STOUGHTON, Mass. -- Matthew Nagle played the video game Tetris yesterday simply by thinking, controlling the on-screen action through a tiny chip implanted in his brain, as his paraplegic body sat limp.
Implant could free power
Unable to move, Matthew Nagle can play Tetris, draw
of thought for the paralyzed
and turn on the TV using the chip in his brainBy RAJA MISHRA
The 24-year-old former Weymouth High School football star, his spinal cord shredded during a knife attack three years ago, is a one-man experiment that may one day help to bring movement and a small dose of freedom to thousands of patients trapped by full-body paralysis.
Researchers released promising data yesterday on the BrainGate device implanted in Nagle's head, finding that their sole test subject was able to control an on-screen cursor using brain waves in seven of eight test sessions.
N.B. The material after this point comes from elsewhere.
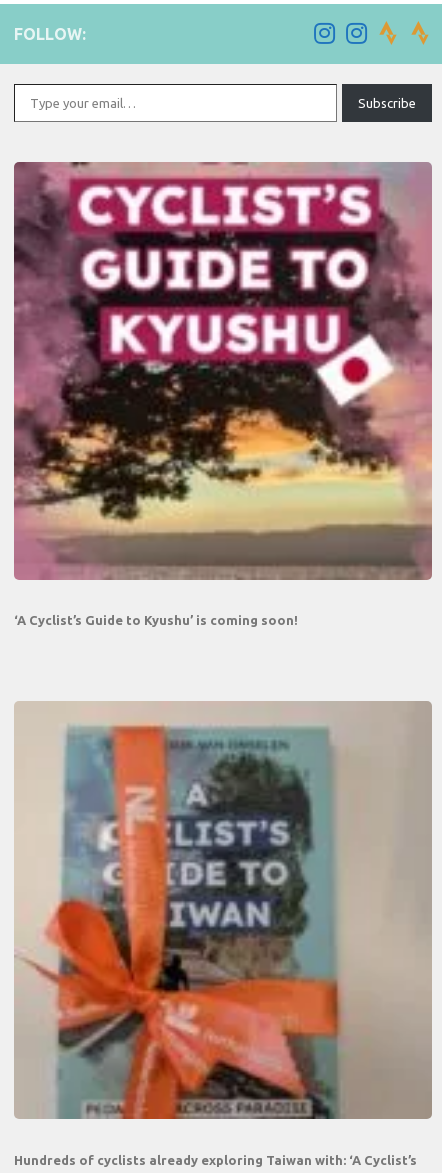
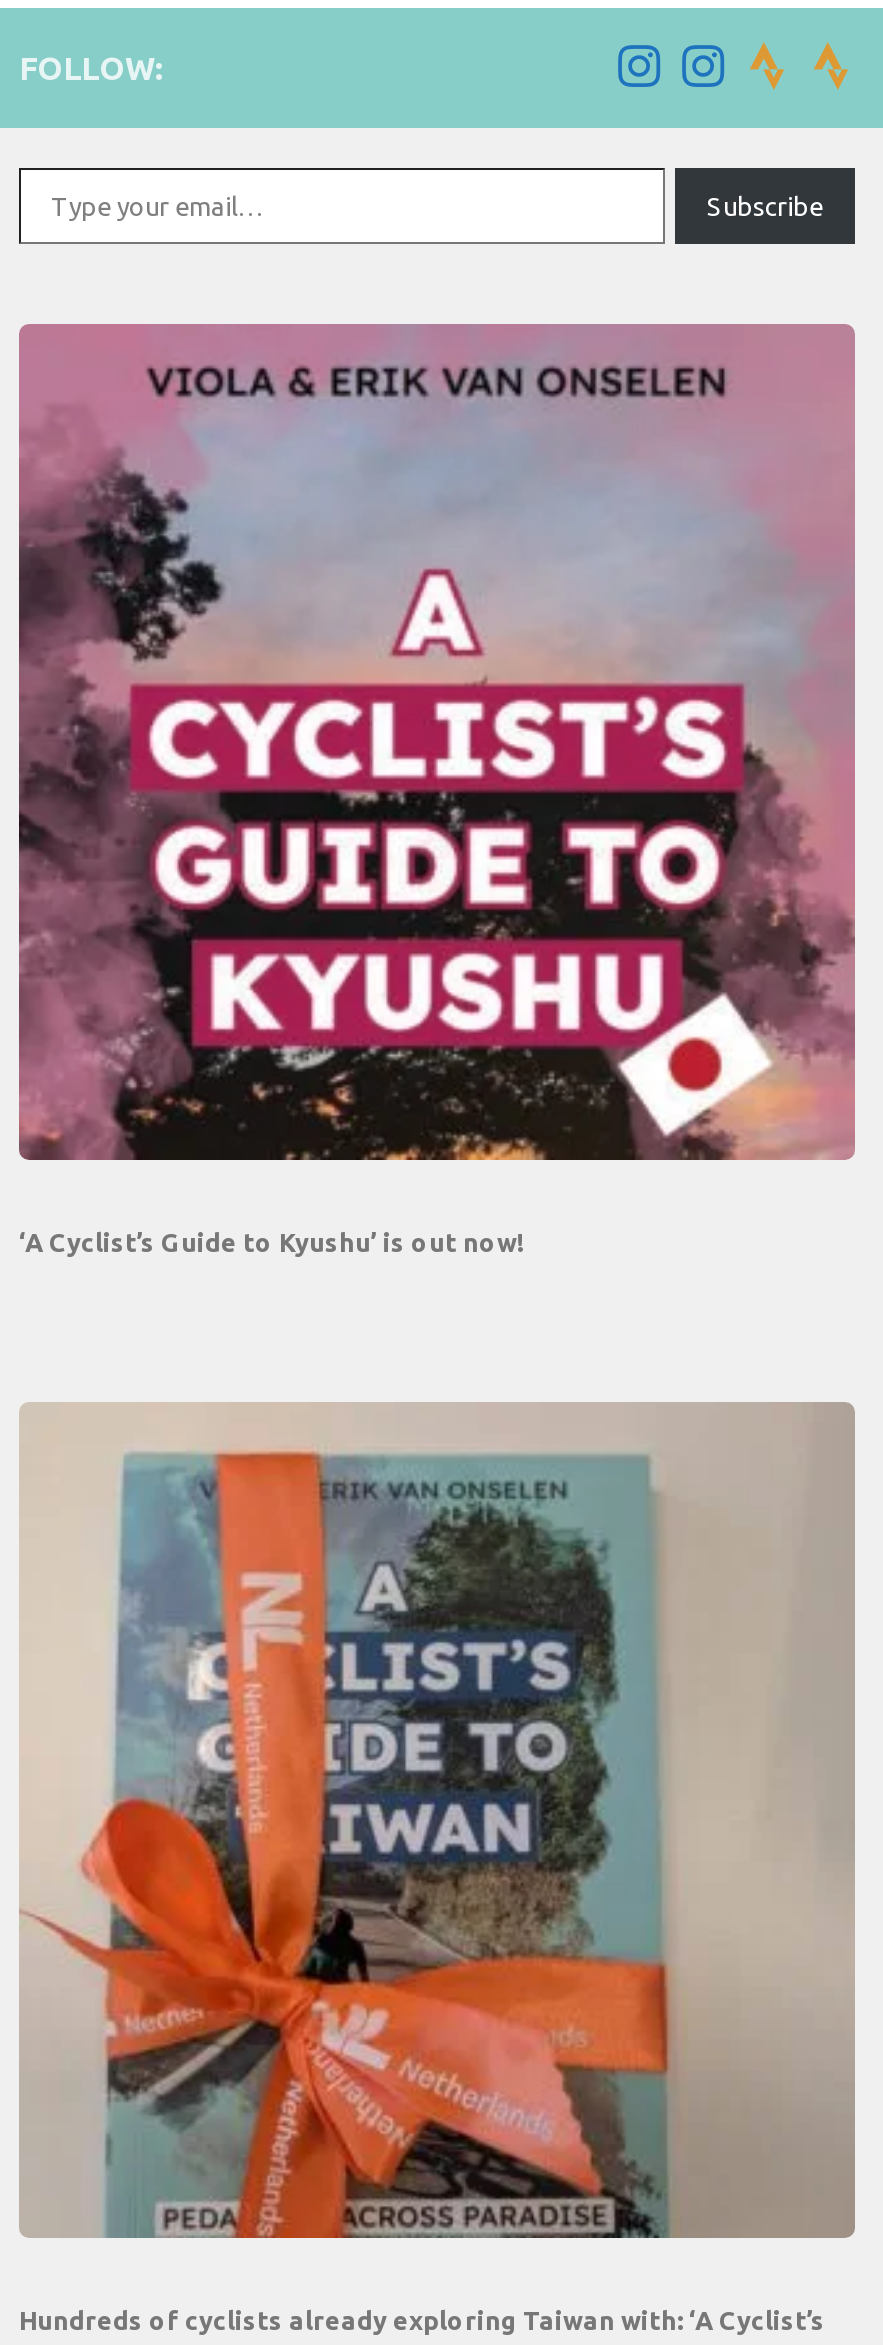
[13,161,432,627] [image] | ‘A Cyclist’s Guide to Kyushu’ is coming soon! -> [17,324,855,1255] [image] | ‘A Cyclist’s Guide to Kyushu’ is out now!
But much has happened since scientists recorded that feat: Nagle has drawn computer art, opened e-mail and played Pong as well as Tetris, he said in an interview yesterday. Next up, Super Mario Brothers.
Researchers at Foxborough-based Cyberkinetics hope that, one day, they will be able to connect BrainGate to patients' arms and legs, permitting movement.
"I don't care if I have to use a cane. I'm going to walk. I'm going to do this," said Nagle, speaking softly between gasps and gulps as a ventilator pumped oxygen into his lungs. "I know God has a plan for me."
This is a far-off future: Researchers must still test BrainGate on dozens more patients and then reconfigure it to control limb-moving devices, a complex endeavor that could take years.
Nonetheless, the experiment on Nagle, publicized at a research conference in Phoenix yesterday, offers a wondrous example of progress in helping paralyzed patients. It is the first time a product made by a privately owned firm has produced such a result.
Nagle's journey to this frontier of science began in a moment of tragic chaos on July 4, 2001, at Wessagussett Beach in Weymouth. Nagle recalls a brawl breaking out, his friend under attack, fists flying, someone screaming about a knife. Then everything went black. He had been stabbed in the neck.
The tip of the curved, 8-inch knife remains lodged in Nagle's spine. Nicholas Cirignano, 23, was arrested and charged with assault with intent to murder and assault with a deadly weapon. Cirignano's trial is scheduled to begin Nov. 8 in Norfolk Superior Court. Nagle plans to be there.
His anger fuels his quest to walk: "I'm not going to let (someone) with a knife do this to me."
Though Nagle is feeble and under constant care at his home, a room at New England Sinai Hospital and Rehabilitation Center in Stoughton, he retains the gruff manner of his football days, his words pointed and occasionally profane.
Nagle says he can scarcely describe the experiment in which he is taking part. "It's unbelievable," he said.
BrainGate was invented by Dr. John Donoghue, a Brown University professor who is also chief scientific officer at Cyberkinetics. In 2002, Donoghue's lab published a paper in Nature, a scientific journal, demonstrating that unique chips he designed, when implanted in monkeys' brains, allowed the primates to move an on-screen cursor.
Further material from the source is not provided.